What Is Supplemental Security Income & How Does It Work?

What Is Supplemental Security Income & How Does It Work?

Supplemental Security Income (SSI) is a benefit program administered by the Social Security Administration that provides monthly payments to people facing significant physical and financial challenges. Over 7.9 million people received SSI benefits in January 2021.

Although Social Security manages the SSI, it does not pay for it. Unlike general Social Security benefits, which are largely funded by the Social Security taxes that most workers pay, SSI payments primarily come from the general revenues of the U.S. Treasury. Most of the states supplement these federal benefits through their own payments.

To be eligible for SSI, you must be disabled, blind, or at least 65 years of age and have very limited financial resources. In 2021, the maximum monthly benefit available with federal funds is $794 per month for one person and $1,191 for a couple who jointly file for the program. Social Security deducts what it considers "countable income" from the benefit, so if the countable income exceeds the values above, you can't receive the SSI.

Social Security has an intricate formula for determining what income factors affect eligibility for SSI. For example, the money you earn from work matters, but not everything. Regular pensions and social security benefits are recorded. Some government benefits, such as meal vouchers and home energy assistance, are not income tax refunds.

Another proof of eligibility is your financial resources, which cannot exceed $2,000 for a person and $3,000 for a couple. Some important assets, such as home and car, are not counted towards this limit. But Social Security will include, but not be limited to, your bank accounts, bonds, money, stocks, and real estate other than your main residence.

Will my Social Security disability benefits be taxed?
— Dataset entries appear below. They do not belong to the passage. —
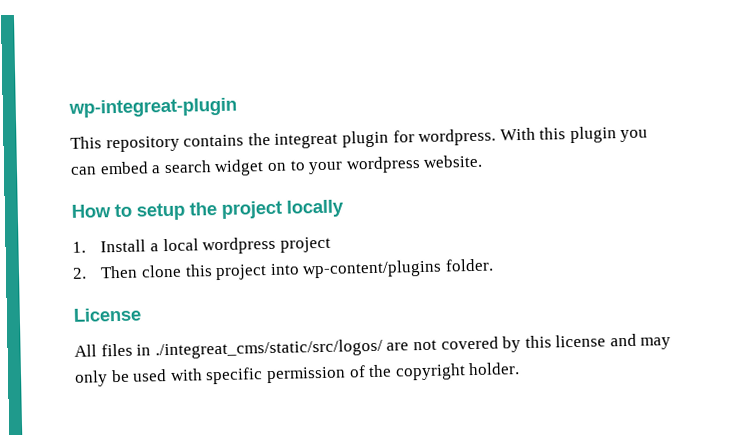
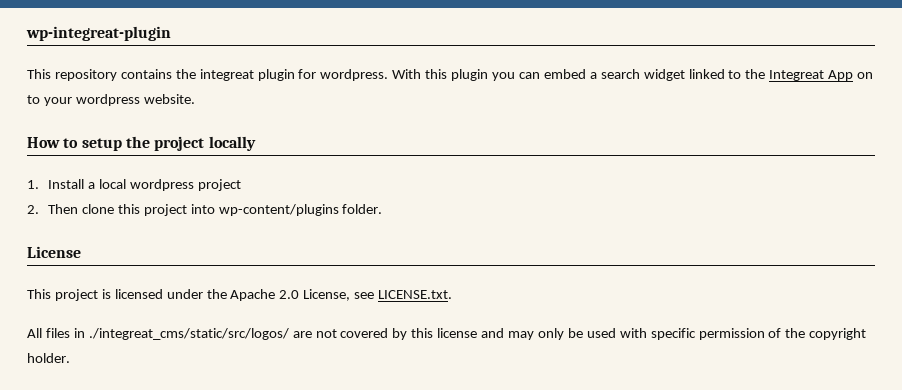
(265, 168) none -> [688,69,854,81] linked to the Integreat App
(141, 314) none -> [27,289,453,301] // This project is licensed under the Apache 2.0 License, see LICENSE.txt.

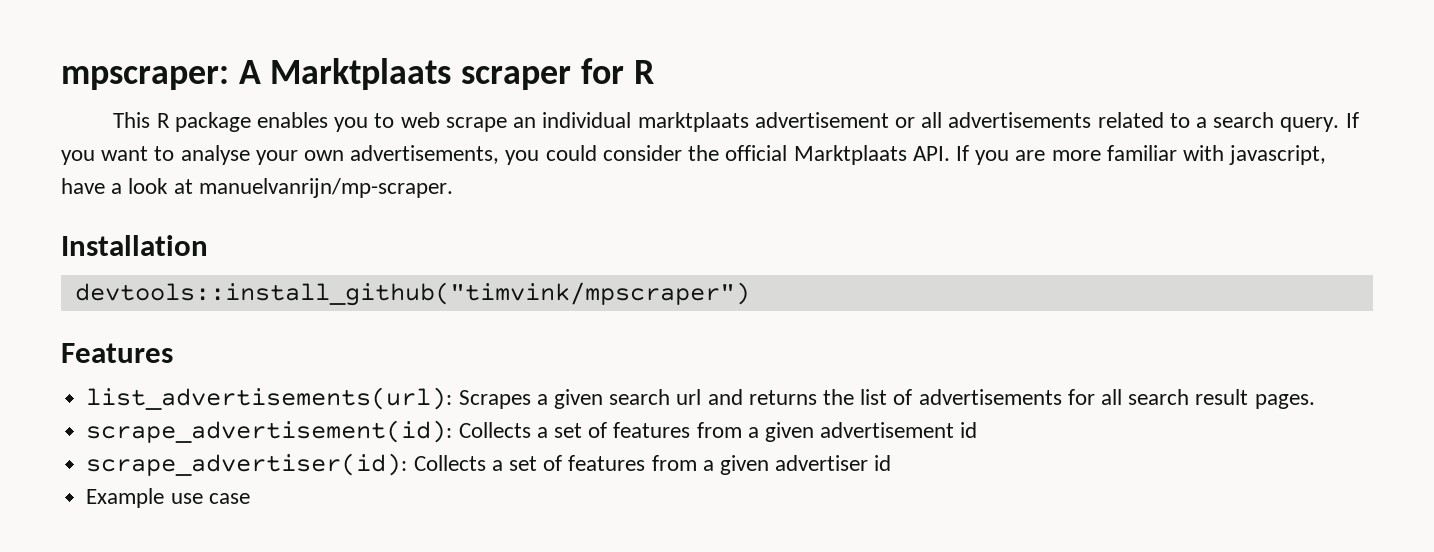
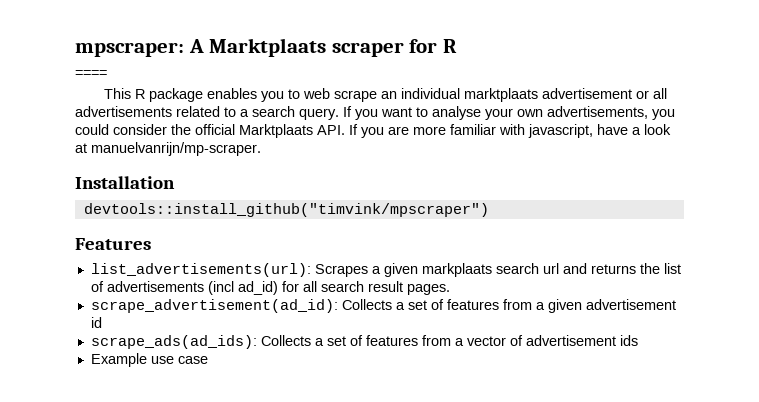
(654, 72) none -> [75,70,107,78] // ====
(603, 399) none -> [421,263,492,277] markplaats
(1062, 397) none -> [207,281,278,295] (incl ad_id)
[86,420,453,443] scrape_advertisement(id): -> [90,299,338,313] scrape_advertisement(ad_id):
[86,453,892,476] scrape_advertiser(id): Collects a set of features from a given advertiser id -> [90,335,638,349] scrape_ads(ad_ids): Collects a set of features from a vector of advertisement ids

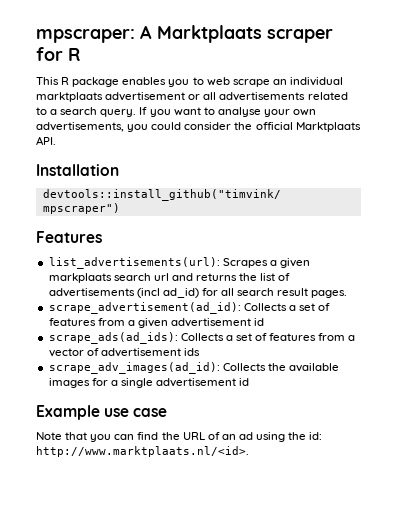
[75,70,107,78] // ==== -> (80, 54) none
[349,124,671,138] [75,142,261,156] If you are more familiar with javascript, have a look at manuelvanrijn/mp-scraper. -> (56, 140) none
[90,353,208,367] Example use case -> [48,362,339,374] [48,378,250,388] [36,405,168,420] [36,432,323,442] [36,446,249,457] scrape_adv_images(ad_id): Collects the available images for a single advertisement id // Example use case // Note that you can find the URL of an ad using the id: http://www.marktplaats.nl/<id>.

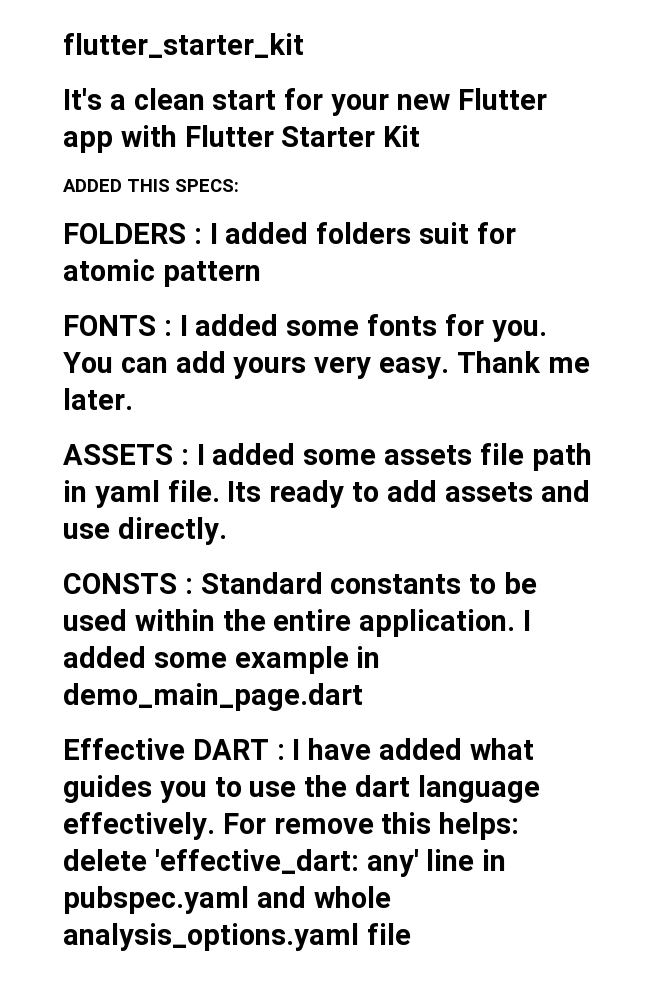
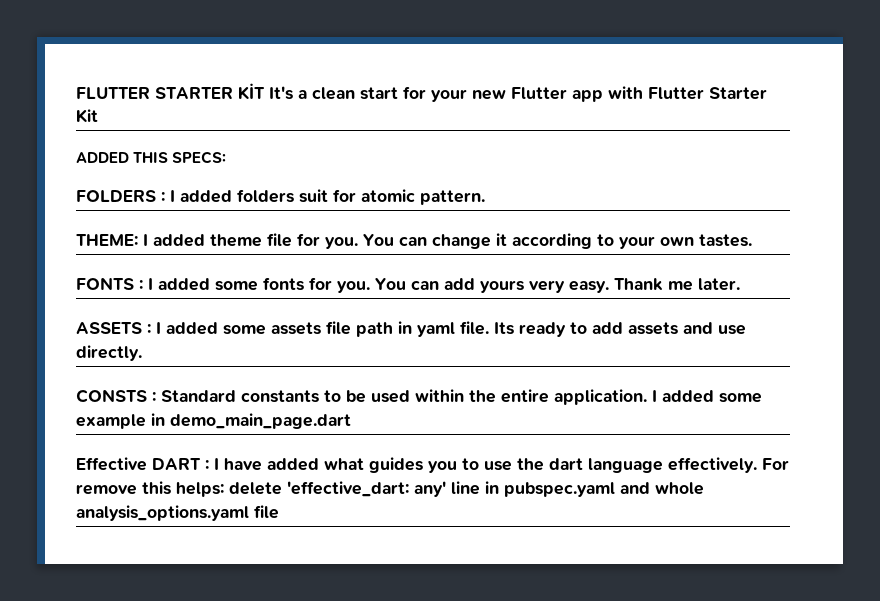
[63,33,304,58] flutter_starter_kit // -> [76,83,265,100] FLUTTER STARTER KİT
[162,261,261,287] pattern -> [420,190,485,205] [76,233,752,249] pattern. // THEME: I added theme file for you. You can change it according to your own tastes.

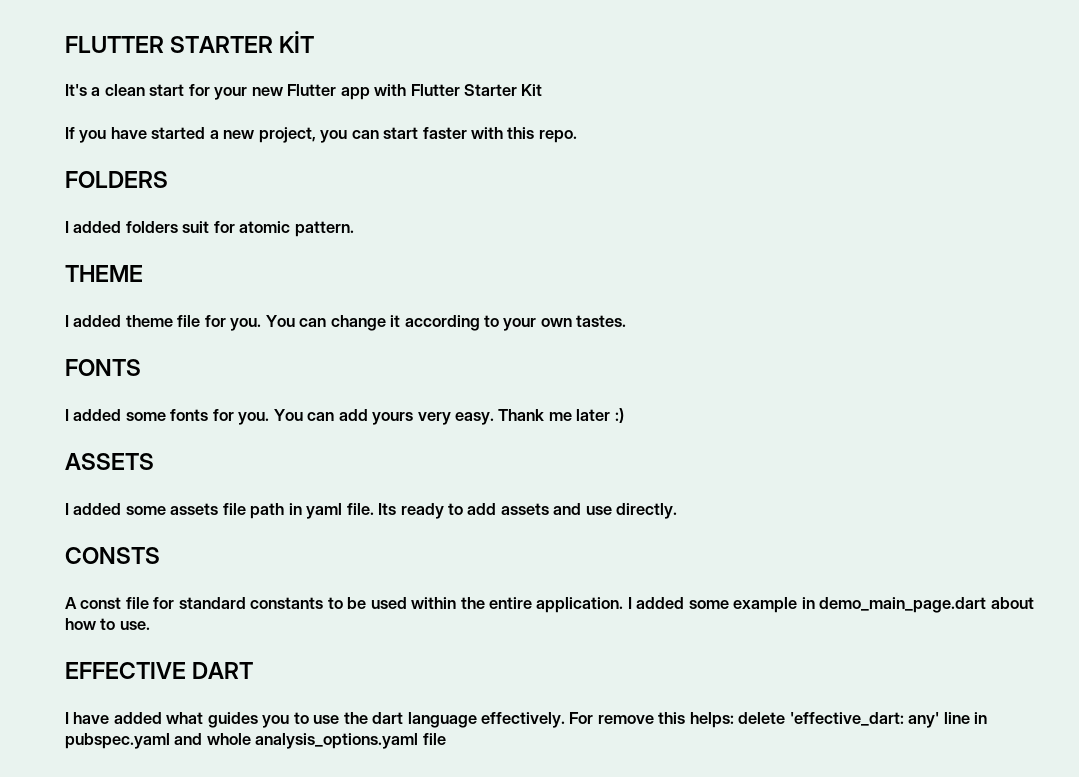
(265, 91) none -> (315, 42) //
[76,151,227,164] ADDED THIS SPECS: -> [65,127,577,143] If you have started a new project, you can start faster with this repo.
[161,192,165,202] : -> (168, 179) //
[76,234,138,246] THEME: -> [65,265,143,282] THEME //
[139,280,143,290] : -> (141, 367) //
[698,278,740,291] later. -> [576,408,624,423] later :)
[147,324,151,334] : -> (154, 461) //
[152,390,236,402] : Standard -> [65,597,246,609] // A const file for standard
[76,457,147,471] // Effective -> [990,597,1034,609] [65,618,150,630] [65,662,186,679] about how to use. // EFFECTIVE
[205,460,209,470] : -> (254, 670) //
Social Security Disability Benefits (SSDI) may be taxable, but most people who receive disability benefits do not earn enough to pay their taxes. About 1/3 of beneficiaries of social insurance for people with disabilities pay some tax. This may be due to the spouse's income or other sources of income. In contrast, those who receive Supplemental Security Income (SSI) do not pay taxes.

Federal taxation of social security disability benefits

This is how it works. If you are married with a joint application, and you and your spouse earn more than $32,000 per year, some of your SSDI benefits will likely be taxed. If you are single and earn more than $25,000 per year, some of your SSDI benefits may also be taxed.
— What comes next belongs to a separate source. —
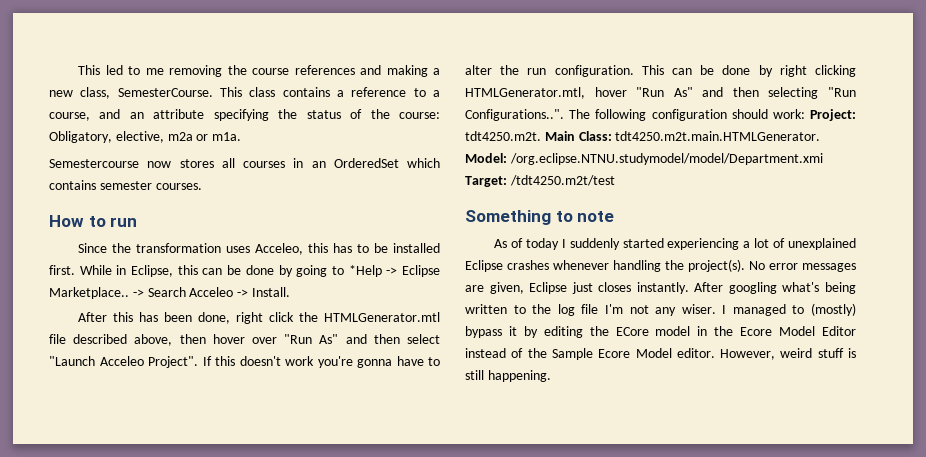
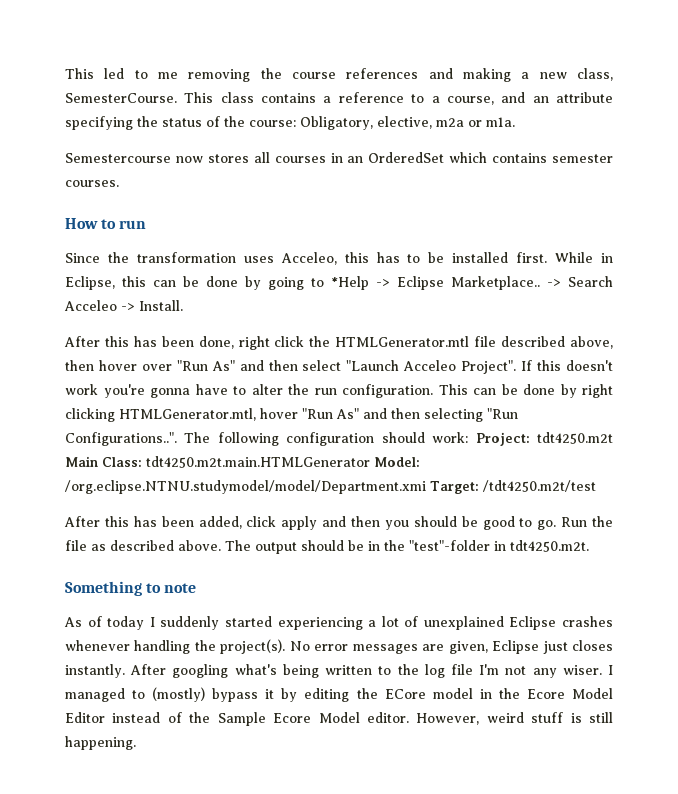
[465,131,541,141] tdt4250.m2t. -> [537,432,613,444] tdt4250.m2t
[615,131,821,141] tdt4250.m2t.main.HTMLGenerator. -> [146,456,370,468] tdt4250.m2t.main.HTMLGenerator
(615, 180) none -> [64,516,613,530] [65,540,589,554] // After this has been added, click apply and then you should be good to go. Run the file as described above. The output should be in the "test"-folder in tdt4250.m2t.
The taxable amount of SSDI benefits depends on how much you earn. The IRS sets the tax limit for Social Security disability benefits at the following limits:

  • $0 if you are married and filing separately and live with your spouse at any time during the fiscal year.

  • $25,000 if you are married filing separately, and you live separately from your spouse throughout the year,

  • $25,000 if you are single, qualified caregiver or widow(er),

  • $32,000 if you are married and filing a joint declaration,

This means that if you are married and file a joint tax return, you can have a combined income of up to $32,000 before paying taxes. There are two different types of taxes the IRS can apply, depending on the income you are reporting and your claim's status.

If you are single and filing an individual tax return, you will pay taxes for:

  • Up to 50% of benefits if income is between $25,000 and $34,000

  • Up to 85% of benefits if income exceeds $34,000

If you are married filing jointly, you will pay taxes for:

  • Up to 50% of benefits if total income is between $32,000 and $44,000

  • Up to 85% of benefits if total income is over $44,000

Simply put, the more income you earn as an individual or as a couple, the more likely you are to pay taxes on Social Security disability benefits. Regarding the actual tax rate that applies to these benefits, the IRS uses its marginal tax rate. Therefore, you would not pay a tax rate of 50% or 85%, but you would pay the normal tax rate, depending on which tax category you are in.

It's also important to know that you may be pushed into a higher tax category if you receive Social Security disability back payments. This is because these back payments can be paid as a lump sum to cover the periods you were disabled, but you can still wait for your disability claim to be approved. Most cases last for months or even years, so all those months of waiting are months in which Social Security can reimburse you if approved. This can lead to more tax support. The good news is that you can apply some of these benefits retroactively to previous years' tax returns to allocate your tax obligations. You should submit a correct statement and seek help from your tax professional.


  • Blind or children with special needs may be eligible for SSI, depending on their condition and the family's financial situation.

  • SSI benefits are closely linked to your living situation and your personal or family finances. Beneficiaries should keep Social Security informed of any changes in these circumstances, from a new job or a pay rise to a relative who moves in and contributes to the household expenses.

  • SSI is different from Social Security Disability Insurance or SSDI. SSDI eligibility is determined by your status and how long you've worked and paid Social Security taxes. You can benefit from both programs.